Dina tidak merespon ajakan Kang Syamsul.
"Atau mau disuapin saja sama istri akang," kata Kang Syamsul.
Dina tetap diam saja.
"Coba, disuapin aja, neng ini!" perintah Kang Syamsul kepada sang istri.
"Iya, Kang," Istri Kang Syamsul langsung menuruti apa yang diperintahkan.
Kang Syamsul memberikan kembali piringnya kepada sang istri. Kemudian, pria tersebut keluar dari kamar untuk berganti pakaian di kamar satunya. Istri Kang Syamsul pun menyuapkan makanan ke Dina. Akan tetapi, Dina tetap saja tidak mau membuka mulut.

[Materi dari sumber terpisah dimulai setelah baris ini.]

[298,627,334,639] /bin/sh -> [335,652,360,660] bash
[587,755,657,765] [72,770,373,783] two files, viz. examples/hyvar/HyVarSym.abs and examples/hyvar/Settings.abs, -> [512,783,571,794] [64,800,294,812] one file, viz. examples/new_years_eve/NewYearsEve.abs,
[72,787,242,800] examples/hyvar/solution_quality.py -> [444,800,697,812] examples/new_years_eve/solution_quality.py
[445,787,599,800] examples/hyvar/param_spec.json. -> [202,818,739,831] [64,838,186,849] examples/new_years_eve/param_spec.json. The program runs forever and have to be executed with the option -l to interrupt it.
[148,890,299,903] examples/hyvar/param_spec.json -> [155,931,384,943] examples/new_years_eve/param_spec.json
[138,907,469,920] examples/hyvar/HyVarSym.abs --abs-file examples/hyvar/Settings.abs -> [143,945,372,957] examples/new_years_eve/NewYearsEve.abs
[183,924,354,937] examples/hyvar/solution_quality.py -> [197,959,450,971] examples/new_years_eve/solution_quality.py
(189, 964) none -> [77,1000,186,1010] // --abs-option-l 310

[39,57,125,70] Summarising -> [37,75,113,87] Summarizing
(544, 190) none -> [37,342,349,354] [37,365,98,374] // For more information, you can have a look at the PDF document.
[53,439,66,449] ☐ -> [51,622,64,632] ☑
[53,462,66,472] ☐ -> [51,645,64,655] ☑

"Ayo, neng, makan dulu," kata istri Kang Syamsul.
Dina diam saja. Ia malah menangis.
"Neng, teh kenapa? Kok malah nangis? Abdi teh jadi bingung," tanya istri Kang Syamsul.
"Aku sedih," jawab Dina.
"Sedih, kenapa atuh? Ayo, Neng, carita wae ka abdi!" ujar istri Kang Syamsul, "oh iya, nami abdi Minah, biasa dipanggil Teteh Minah."
"Sebenarnya aku, tuh, kabur dari orangtua, karena mau dijodohkan. Diriku tidak mau, Teh. Sehingga memilih kabur. Sebenarnya, aku sudah punya jodoh sendiri, namun orangtua tidak menyetujui karena cowok itu sudah menghamiliku. Tapi sebenarnya, kami berdua saling cinta," cerita Dina.

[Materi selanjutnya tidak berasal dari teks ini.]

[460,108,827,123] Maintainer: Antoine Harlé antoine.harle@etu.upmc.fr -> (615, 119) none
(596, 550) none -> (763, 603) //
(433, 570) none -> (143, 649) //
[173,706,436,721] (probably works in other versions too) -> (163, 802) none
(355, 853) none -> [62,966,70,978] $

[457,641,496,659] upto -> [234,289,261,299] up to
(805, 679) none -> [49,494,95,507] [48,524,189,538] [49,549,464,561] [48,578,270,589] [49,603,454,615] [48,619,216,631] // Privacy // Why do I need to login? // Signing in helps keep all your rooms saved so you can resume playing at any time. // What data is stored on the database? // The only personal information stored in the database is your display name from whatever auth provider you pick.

Teteh Minah hanya menganggukkan kepala. Kemudian, perempuan itu berkata, "Apa neng mau tinggal di sini aja dulu buat nenangin diri?"

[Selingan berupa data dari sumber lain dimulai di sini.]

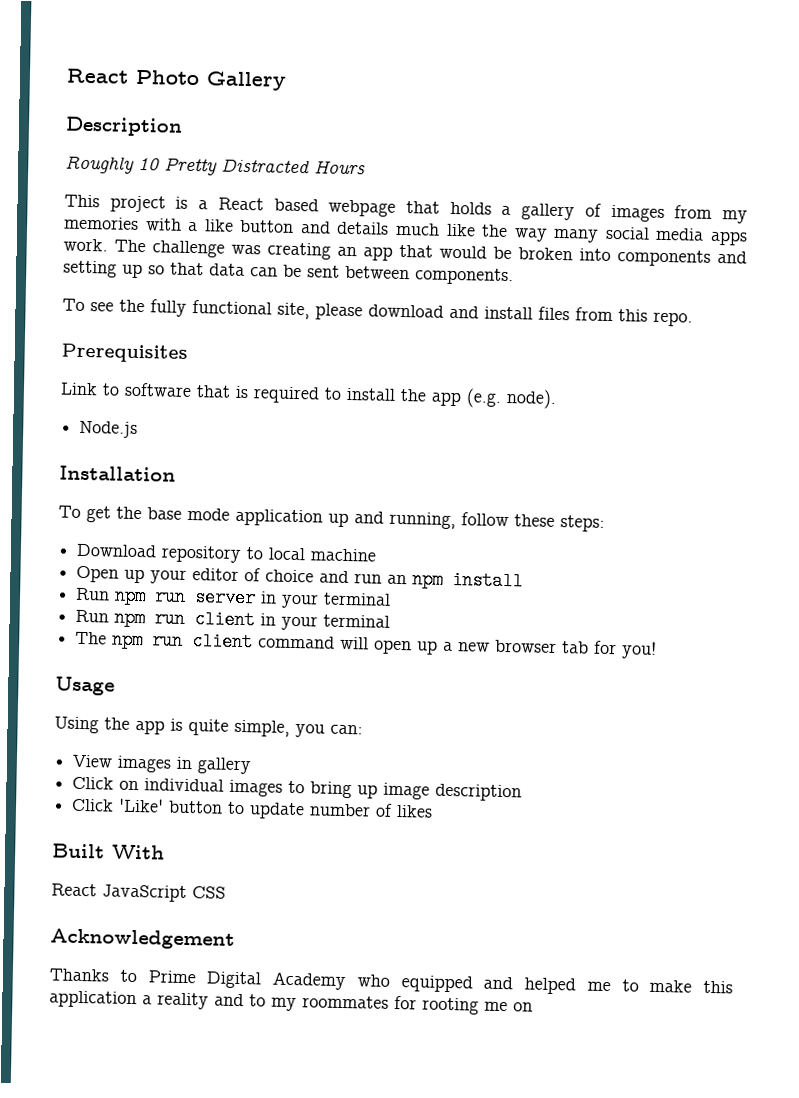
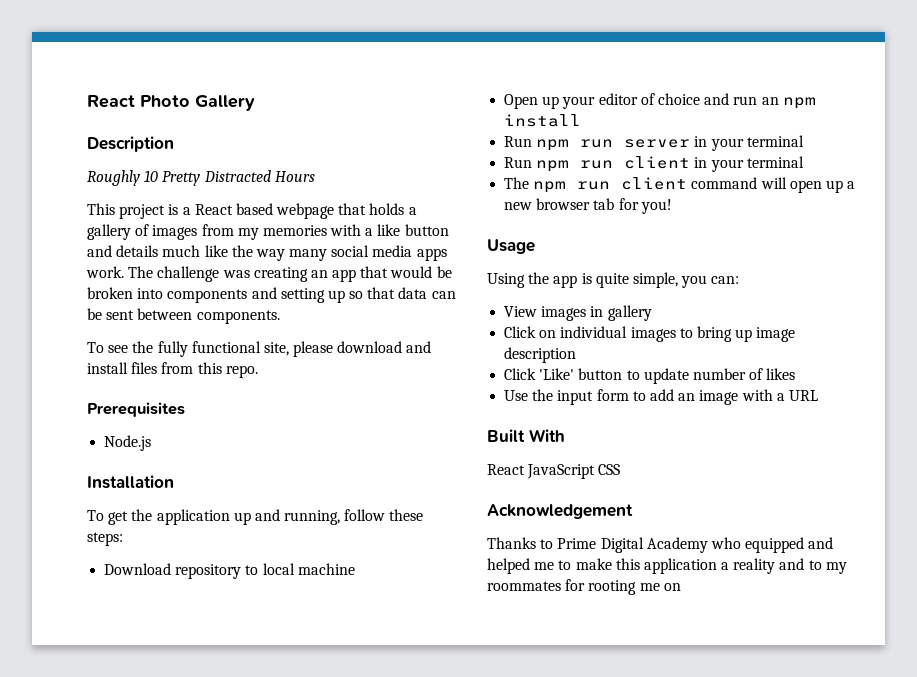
[60,382,557,409] // Link to software that is required to install the app (e.g. node). -> (185, 409) none
[147,507,230,521] base mode -> (153, 515) none
(434, 811) none -> [504,389,818,405] // Use the input form to add an image with a URL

"Kalau dibolehkan sih, Teh," jawab Dina.
"Boleh, kok. Kebetulan kamar ini memang kosong," Teteh Minah mengizinkan Dina untuk tinggal di rumahnya.
"Terima kasih, Teh," ucap Dina.
"Iya, sama-sama. Oia, nama eneng teh, saha?" tanya Teteh Minah.
"Dina, Teh," jawab Dina.
"Ohh. Ya sudah, sekarang Neng Dina makan dulu, kasihan atuh orokna," ujar Teteh Minah.
"Iya, Teh," sahut Dina.
Akhirnya, Dina mau makan juga. Ia makan sendiri. Teteh Minah pun keluar dari kamar itu. Ia menuju ke arah dapur. Kang Syamsul yang baru kelar berganti pakaian keluar dari kamar. Ia keluar kamar berpapasan dengan istrinya yang hendak menuju dapur. Kang Syamsul pun langsung berkata, "Gimana, Minah? Mau makan orangnya?"
"Mau, kang," jawab Teteh Minah.
"Oh, syukurlah," sahut Kang Syamsul.
"Oia, Kang. Neng Dina itu berencana mau tinggal di rumah ini," ujar Teteh Minah.
"Neng Dina? Saha eta teh?" cecar Kang Syamsul.
"Orang yang akang tolong itu. Namanya neng Dina," jelas Teteh Minah.
"Ohh," sahut Kang Syamsul.
"Boleh kang, neng Dina nginep di dieu?" tanya Teteh Minah.
"Boleh atuh. Masa teu dibolehkeun," jawab Kang Syamsul.
"Ya sudah, Kang," sahut Teteh Minah, "Minah mau nyuci piring heula di dapur."
"Iya, akang juga mau ngagoler di kamar," ujar Kang Syamsul.
Malam itu, Dina diizinkan tinggal di rumah Kang Syamsul. Hari berganti hari, tak terasa perempuan itu sudah tinggal di sana selama 3 hari. Lama kelamaan, wanita itu merasa tidak enak hanya menumpang saja. Dia pun turut membantu pekerjaan istri orang yang sudah menolongnya itu dengan menjadi petani di sawah walaupun kondisi sedang hamil. Istri orang tersebut sebenarnya melarang perempuan itu untuk membantu. Namun, sang wanita itu selalu memaksa. Akhirnya, perempuan desa itu mengizinkannya dengan catatan dia hanya boleh mengerjakan tugas-tugas yang ringan saja. 
Setiap pagi, Dina bersama Teteh Minah pergi ke sawah. Sawah istri Kang Syamsul itu tidak jauh letaknya dari rumah. Sementara, Kang Syamsul sendiri bertugas mengantar hasil pertanian warga ke kota dengan mobil pickup. Walaupun, terkadang, pria itu juga membantu di sawah apabila tidak sedang musim panen.